A pair of eyes the color of a cloudy morning popped into my mind.

I gasped. Patrick Gillet was the same boy Ella wrote about in her diary, the same boy who’d found us in the cornfield.

My mind raced. Patrick had been at the scene that morning too—he’d seen the gory aftermath of Ella’s attack. The last page in Ella’s diary flickered in my head.

He’s going to kill me.

“Claire, hurry,” Grant called from the other side of the door. “You’ve been in there forever.”

I blinked until the words melted away and I suddenly felt sick. I flipped through the rest of the pages, searching for anything else I could find about Patrick. But there was nothing.

I was about to close the file and tell Grant to lock up the office when the edge of a crisp, stationery-thick sheet of paper caught my eye. It was the last page in my file. I slipped it free and stared at a seal of some sort, an image of a twisted oak tree with budding leaves.

Havenwood Mental Institution: Private Records

I stared at the paper in my hands, unable to comprehend. What was this doing in my file? I scanned the page, and when I saw my name, my fingers started to tingle and the breath clotted in my throat and everything got very, very stuffy.

Fifteen-year-old Claire E. Graham has been referred for an evaluation for residence in our inpatient treatment facility.

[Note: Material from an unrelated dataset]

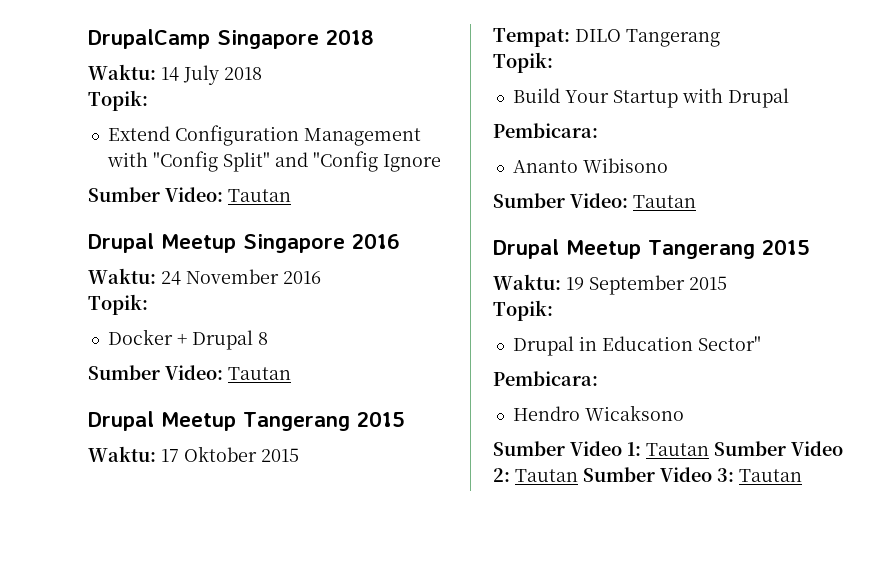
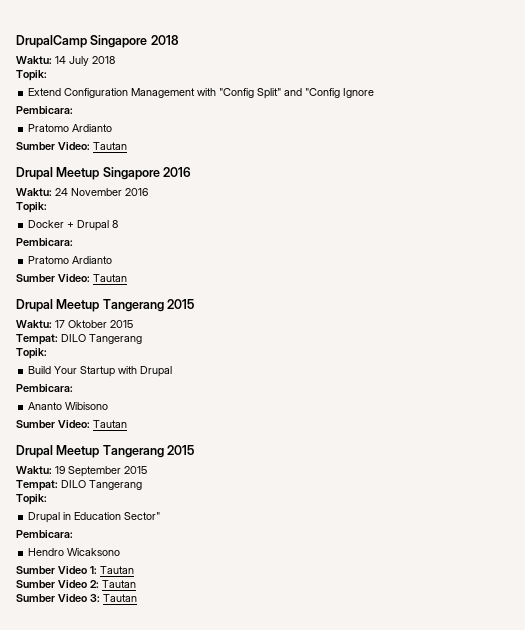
(441, 163) none -> [16,106,73,114] [28,124,113,132] // Pembicara: // Pratomo Ardianto
(268, 338) none -> [16,238,73,246] [28,256,113,264] // Pembicara: // Pratomo Ardianto
(727, 283) none -> [16,480,142,491] // Tempat: DILO Tangerang
(709, 449) none -> (134, 570) //
(578, 475) none -> (136, 584) //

Diagnostic tests reveal that there are no physical ailments contributing to mental health; however, there is a family history of psychosis. Because Ms. Graham is currently a minor, and, subsequently, her legal case has been temporarily cleared, our team, including Ms. Graham’s parents, has decided a weekly outpatient treatment program with our satellite psychiatrist, Dr. Samuel M. Barges, in Manhattan is the best course of treatment at this time. It is recommended that the patient be treated for mental illness instead of facing prosecution.

I sank onto the wobbly desk chair and tried to breathe, breathe, breathe.

My parents hadn’t shipped me off to New York because I was scared, because I was in so much pain from watching Ella suffer. They sent me away because they had to.

It was either that or send me directly to Havenwood, which was the kind of place they sent deranged women who murdered their babies for spilling grape juice on the carpet.

It wasn’t the lack of evidence, or Ella’s inability to remember, that got me off without any charges. It was because they thought I was legitimately crazy. Certifiable, even.

Had Grant seen this letter?

I pressed my palms to my face and tried to snuff out the images, the thoughts, flashing behind my eyelids.

“Claire!” Grant barked, and I jumped. “Seth’s car just pulled up—you’re got to get out of there now.” He poked his head into the doorway, his face polluted with panic. He glanced at me and then the file. “Hurry, hurry, hurry. Put it back and get out. Let’s go!”

Something in me snapped back to life and I spun around to cram my file back into the hanging folder. I started to shut the door when I noticed two hasty letters, scribbled in pencil, on the second file tab.

M.G.

“Let’s go, he’s walking toward the door!” Grant yelled behind me.

I bit my lip. There was a chance this was nothing, that this file didn’t have anything to do with Dad. But there was an even bigger chance that it did.

Quickly, I grabbed it out of the hanging folder and shoved it under my jacket. Then I slammed the cabinet shut and raced out the door.

Grant’s fingers shook as he tried to jam the key into the lock. Just behind him, the knob to the front door began to rattle. I wrapped my hand around Grant’s and squeezed until it stopped shaking. The key slid into the lock with a click.

I didn’t let go of his hand as we ran down the hallway, our footsteps muffled by the faded carpet. I heard the hinges of the front door yawn open just as I pulled the back door shut behind us.